Former BBC boss Greg Dyke on his new life as a hotelier

THE second keynote speaker at this year’s Annual Hotel Conference (AHC) taking place at the Hilton Manchester Deansgate on October 11 and 12 has been announced as Greg Dyke, former BBC director-general and chairman of the Football Association.

David Eisen, the editor-in-chief of Questex Hospitality Group, spoke to Greg (pictured), who in 2015 became chairman of Vine Hotels, a hotel owner and operator with a portfolio of branded and independent hotels. In March, the group acquired its first hotel in Manchester, the 148-room Best Western Cresta Court.

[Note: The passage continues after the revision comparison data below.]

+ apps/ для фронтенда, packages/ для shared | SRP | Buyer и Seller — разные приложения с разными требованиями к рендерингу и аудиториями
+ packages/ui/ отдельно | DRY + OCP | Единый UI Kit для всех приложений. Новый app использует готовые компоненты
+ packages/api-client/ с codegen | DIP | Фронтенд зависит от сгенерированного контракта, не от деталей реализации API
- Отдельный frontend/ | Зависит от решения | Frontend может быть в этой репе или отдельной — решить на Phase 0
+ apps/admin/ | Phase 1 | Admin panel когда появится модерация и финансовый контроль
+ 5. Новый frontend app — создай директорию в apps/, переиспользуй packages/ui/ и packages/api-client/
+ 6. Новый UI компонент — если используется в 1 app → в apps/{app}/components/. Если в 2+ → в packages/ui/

How does a media type, a former head of a football association find his way into the hotel business? Why did you want to enter it and what do you like most about it?

It’s like so much else of my life. It almost happened by mistake. I’ve always done some other things on the side because I was lucky, I made some money and in my late forties, early fifties, I put it to use in other things. I originally bought a golf club. Which is now a sort of golf hotel, which I’ve had for 20 years. And then I bought a small rather nice hotel in Sheffield.

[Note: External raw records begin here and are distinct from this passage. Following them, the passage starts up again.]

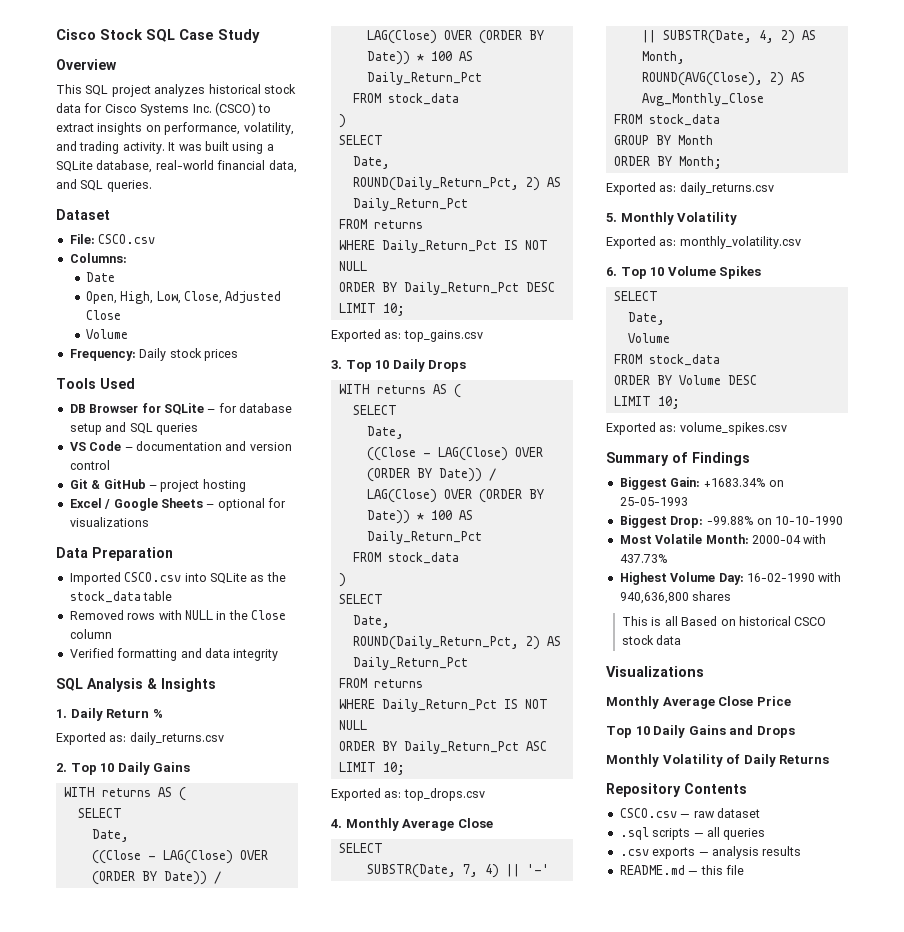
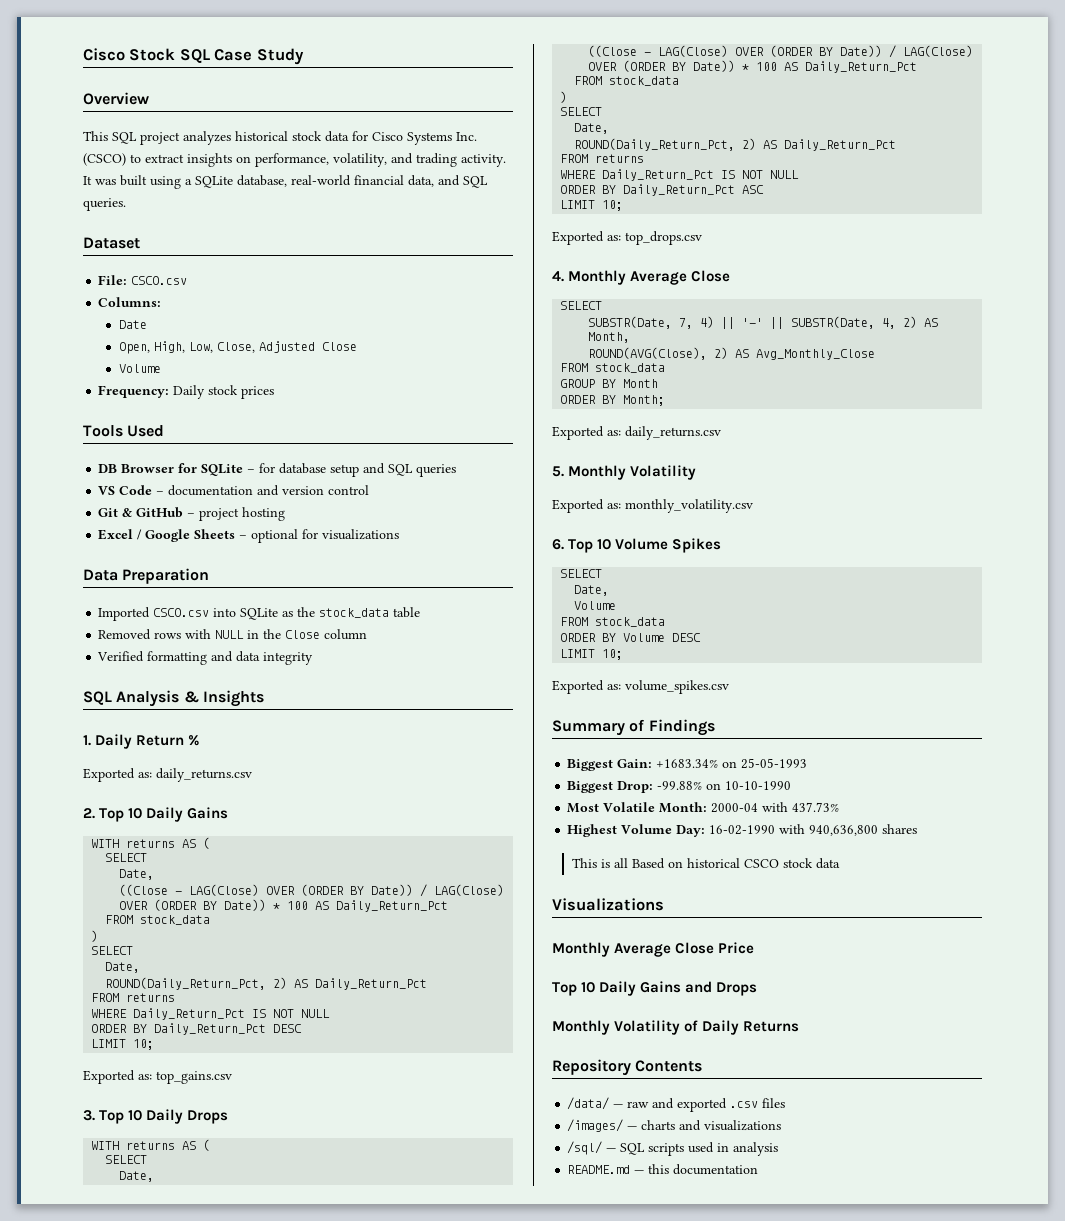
- CSCO.csv — raw dataset
- .sql scripts — all queries
- .csv exports — analysis results
+ /data/ — raw and exported .csv files
+ /images/ — charts and visualizations
+ /sql/ — SQL scripts used in analysis
- README.md — this file
+ README.md — this documentation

I got to know some people in the hospitality business. And about two years ago, I was chairman of a big theater company and when we sold the company I made quite a bit of money and I was sitting on a lot of cash. And I go, ‘Cash is not my juice’ in an environment where they pay you half a percent interest on it, which is what it’s like here. So I decided with one of the guys I met in the hotel business if there was a hotel business we could buy that would be profitable and give me a decent return on some of the money. And we’ve now bought four hotels in the last 18 months.

What attracts you to invest in hotels as an asset class?

It’s a much better return on your money than anywhere else, in my estimation. The analysis we did on each of the last hotels we bought was: ‘If we had a recession as bad as the last one, which is hard to see, but if we did, would we survive it?’ With interest rates still low you can borrow money, and as long as there isn’t another major recession, we feel pretty confident.

What is your overall acquisition strategy? What is your vision for Vine Hotels?

On a lot of what we’ve bought, the basis is: Is there something else we can do with them? We bought one in Sheffield that we’re trying to do a big extension development on part of the land. We bought one in Southampton where we’re going to try to do the same thing and build above the compound.

Because I don’t know what it’s like in New York, but the housing business here has gone through the roof all over the place. So on three of the four we bought, one we built an extension, two we’ll probably build an extension and build some apartments. Another one we’ve built some houses. So we reduced the capital. You do that over a couple of years, reduce the capital cost of building a hotel and then they’re very good businesses.

The bulk of your hotels are branded by Best Western. They’re the brand on Mosborough Hall in Sheffield. What’s your relationship with them?

I got to know them because when I bought Mosborough Hall, which was the first one I bought, it was the Value Best Western then, and we found them quite effective and quite good, so we’ve done some more with them.

It’s quite interesting because Best Western in the U.S. has a different look or feel or connotation than in Europe. A hotel like Mosborough Hall, which has a long storied history, doesn’t necessarily fit into what you think of a Best Western in the U.S.?

I get that. I think though that their old branding was a bit too American—it didn’t suit here. I think the new branding is a lot better.

Are you a passive or involved investor/owner?

I wouldn’t say passive investment because there’s quite a lot of my money involved. I’m involved in all discussions, but I obviously listen to the hotel professionals and take their advice because they wouldn’t want to advise me about broadcasting and I don’t want to advise them about hotels. So I sit with them and I listen to what they say and try to add some ideas in there. But I’m not by nature a hotelier.

Is there a particular number of hotels you’d like to see Vine get up to?

No. We pitched for one recently that we didn’t get, and we think the price it went for was beyond what we would have paid. We look around for, not bargains, but we look around for ones that give you a good business return. I do think we’ll rush to buy more this year. Once we’re selling some of the apartments we’re building and things like that, then I think we’ll buy some more. But if something interesting came along that we really thought was worthwhile, we’d go for it.

We decide to buy a hotel and see if we can we run it better than it was—can we do something with it? Can we build an extension or build more rooms?

Would you ever look to build a hotel, or is via acquisition how you’ll grow?

I doubt whether we’d build one, but I also was in the golf business, and what I’ve learned from golf clubs is never build a golf course. Let someone else build the golf course and they can lose the money, and you can buy it off and receive it!

We haven’t even invested in London because I think London is too expensive. We think there are some interesting things outside of London. That’s what we’ve been doing.

Greg will be talking more about hotels and to this year’s theme of Embracing Change, Seizing Opportunities at The AHC on the morning of Thursday, October 11.